Adımlarımız koridorun sonundaki bordo kapıya yaklaştıkça içeriden taşan müzik sesi daha da duyulabilir olmaya başlamıştı. Yine de kapı açılıp sonunda diğer tarafa geçtiğimizde bizi çepeçevre saran müzikle, geride bıraktığımız alanın ses yalıtımına ve şimdiye kadar gördüğüm en yüksek tavanlı gece kulübünün akustiğine hayran olmamak elde değildi.Geride bıraktığımız o koridor, her ne kadar sessizliği ile mekandan ayrışsa da; baş döndürücülük buraya da fazlasıyla hakimdi. Hatta az önceki ışık oyunlarına sadece ilk fragman desem yanlış olmazdı.
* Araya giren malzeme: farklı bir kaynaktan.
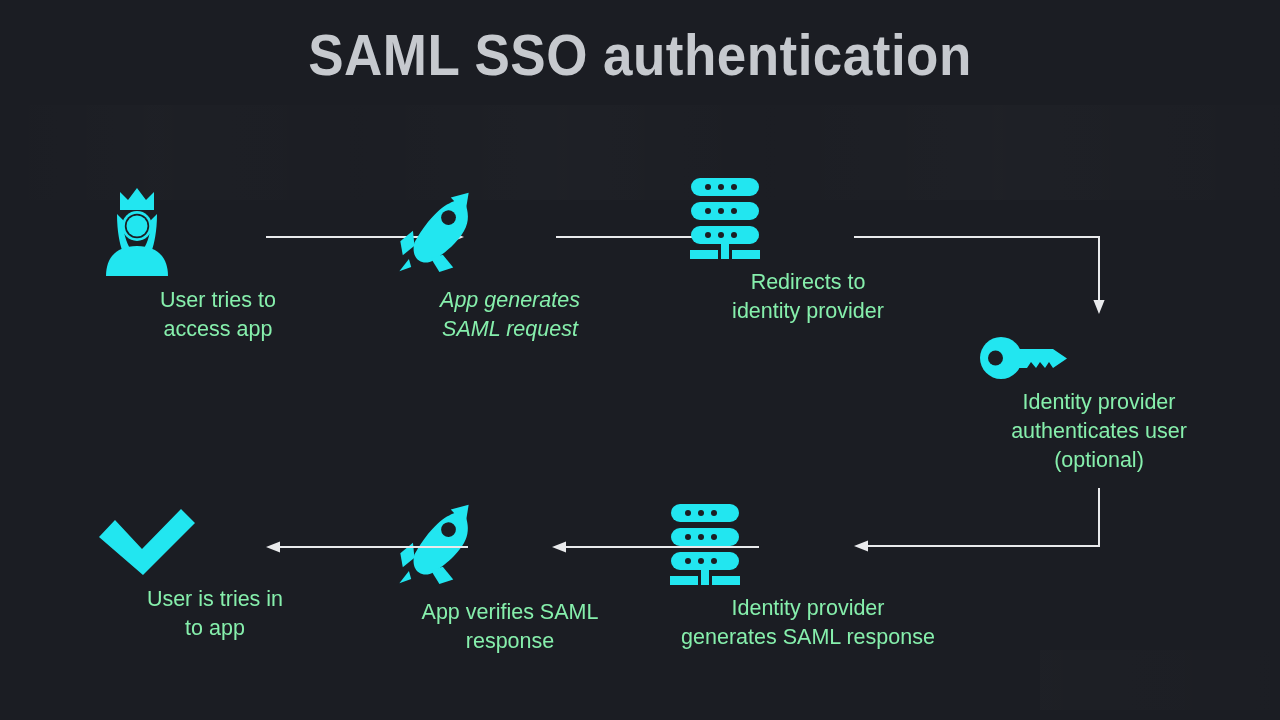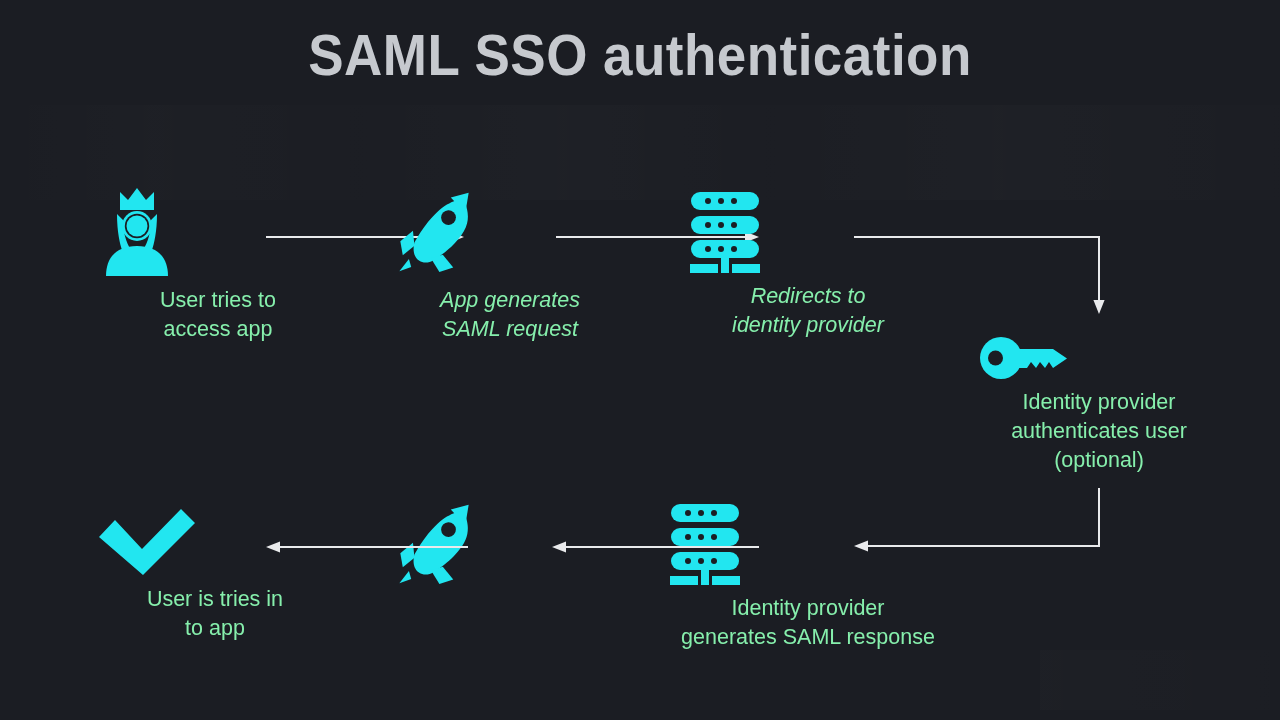--- a/index.html
+++ b/index.html
@@ -134,21 +134,21 @@
     </span>
     <div class="caption">App generates
 SAML request</div>
   </div>
 
   <svg class="arrow-svg" style="left:552px; top:226px;" width="215" height="22">
     <line x1="4" y1="11" x2="197" y2="11" stroke="#e9eaec" stroke-width="2"></line>
     <path d="M207 11 L193 5.4 L193 16.6 Z" fill="#e9eaec"></path>
   </svg>
 
-  <div class="node" style="left:688px; top:190px; width:240px;font-style:italic;">
+  <div class="node" style="left:688px; top:176px; width:240px;">
     <span class="icon-wrap">
       <svg width="74" height="84" viewBox="0 0 74 84">
         <g fill="#22e6f0">
           <rect x="3" y="2" width="68" height="18" rx="9"></rect>
           <rect x="3" y="26" width="68" height="18" rx="9"></rect>
           <rect x="3" y="50" width="68" height="18" rx="9"></rect>
           <rect x="33" y="66" width="8" height="10"></rect>
           <rect x="2" y="74" width="28" height="9"></rect>
           <rect x="33" y="74" width="8" height="9"></rect>
           <rect x="44" y="74" width="28" height="9"></rect>
@@ -237,20 +237,22 @@
           <path d="M74 14 C74 14 62 14 48 26 C34 38 24 56 24 56
                    C24 56 20 68 28 74 C36 80 46 72 46 72
                    C46 72 64 62 74 46 C84 30 74 14 74 14 Z" fill="#22e6f0"></path>
           <circle cx="59" cy="32" r="7.4" fill="#1b1d23"></circle>
           <path d="M23 44 L10 54 L12 68 L24 59 Z" fill="#22e6f0"></path>
           <path d="M40 72 L48 86 L62 82 L52 69 Z" fill="#22e6f0"></path>
           <path d="M18 72 L8 84 L20 80 Z" fill="#22e6f0"></path>
         </g>
       </svg>
     </span>
+    <div class="caption">App verifies SAML
+response</div>
   </div>
 
   <svg class="arrow-svg" style="left:262px; top:536px;" width="212" height="22">
     <line x1="18" y1="11" x2="206" y2="11" stroke="#e9eaec" stroke-width="2"></line>
     <path d="M4 11 L18 5.4 L18 16.6 Z" fill="#e9eaec"></path>
   </svg>
 
   <div class="node" style="left:95px; top:505px; width:240px;">
     <span class="icon-wrap">
       <svg width="104" height="72" viewBox="0 0 104 72">

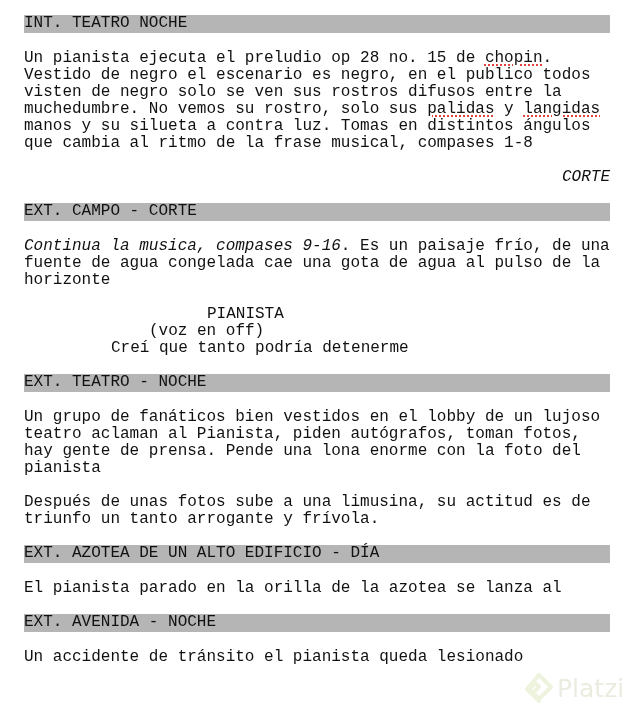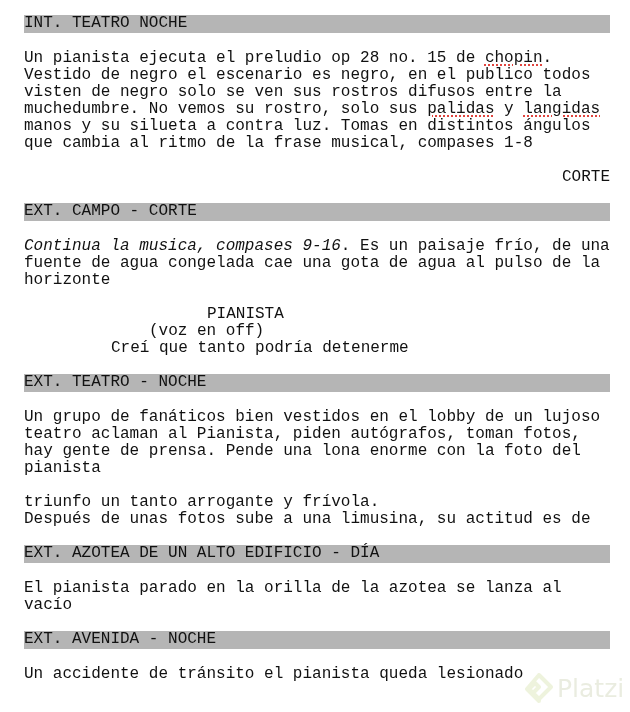--- a/index.html
+++ b/index.html
@@ -32,20 +32,21 @@
     }
     .action {
       margin: 0;
       white-space: pre;
     }
     .gap-after-heading { height: 17px; }
     .gap { height: 17px; }
     .transition {
       text-align: right;
       white-space: pre;
+      font-style: italic;
     }
     .italic { font-style: italic; }
     .spell {
       text-decoration: underline dotted #e0443e;
       text-decoration-thickness: 2px;
       text-underline-offset: 2px;
     }
     .character { padding-left: 183px; white-space: pre; }
     .parenthetical { padding-left: 125px; white-space: pre; }
     .dialogue { padding-left: 87px; white-space: pre; }
@@ -102,30 +103,29 @@
   <div class="scene-heading">EXT. TEATRO - NOCHE</div>
   <div class="gap-after-heading"></div>
   <div>
     <div class="action">Un grupo de fanáticos bien vestidos en el lobby de un lujoso</div>
     <div class="action">teatro aclaman al Pianista, piden autógrafos, toman fotos,</div>
     <div class="action">hay gente de prensa. Pende una lona enorme con la foto del</div>
     <div class="action">pianista</div>
   </div>
   <div class="gap"></div>
   <div>
+    <div class="action">Después de unas fotos sube a una limusina, su actitud es de</div>
     <div class="action">triunfo un tanto arrogante y frívola.</div>
-    <div class="action">Después de unas fotos sube a una limusina, su actitud es de</div>
   </div>
   <div class="gap"></div>
 
   <div class="scene-heading">EXT. AZOTEA DE UN ALTO EDIFICIO - DÍA</div>
   <div class="gap-after-heading"></div>
   <div>
     <div class="action">El pianista parado en la orilla de la azotea se lanza al</div>
-    <div class="action">vacío</div>
   </div>
   <div class="gap"></div>
 
   <div class="scene-heading">EXT. AVENIDA - NOCHE</div>
   <div class="gap-after-heading"></div>
   <div>
     <div class="action">Un accidente de tránsito el pianista queda lesionado</div>
   </div>
 </div>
Girdiğimiz kapının hemen önünde başlayan asma merdiven tüm mekanı görme olanağı sağlayarak indiriyordu insanı alana. İlk bakışta altıgen olduğu zor anlaşılan mekanın kuytu köşesi yok denecek kadar azdı. Merdivenin tam karşısında birazdan performans sergileneceği belli olan oldukça büyük bir sahne vardı, onun iki yanındaki kenarlarda ise iki bar bulunuyordu. Merdivenin altında, sabitlendiği duvarın sonunda müşteriler için lavabolar olduğunu anladığım bir koridor uzuyordu. Diğer iki kenar ise duvara sabit rahat koltuklar ve masalarla doldurulmuştu. Bunlar normal müşteriler içindi anladığım kadarıyla çünkü bar ve sahne arasında kalan kısımda daha şık ve lüks köşeler ve ayrıca barların üstündeki asma balkonlarda -ki bunlar sahneyi en iyi gören noktalardı- özel localar vardı.
Tüm bu özenli mimari ve dekorasyonun yanında ortada hayli geniş bir alan dans edenler için ayrılmış fakat oldukça kalın direklerin üzerindeki daire şeklindeki platformlarda dans eden güzel kadın ve erkeklerin varlığının ortama striptiz kulübü havasını katması engellenememişti.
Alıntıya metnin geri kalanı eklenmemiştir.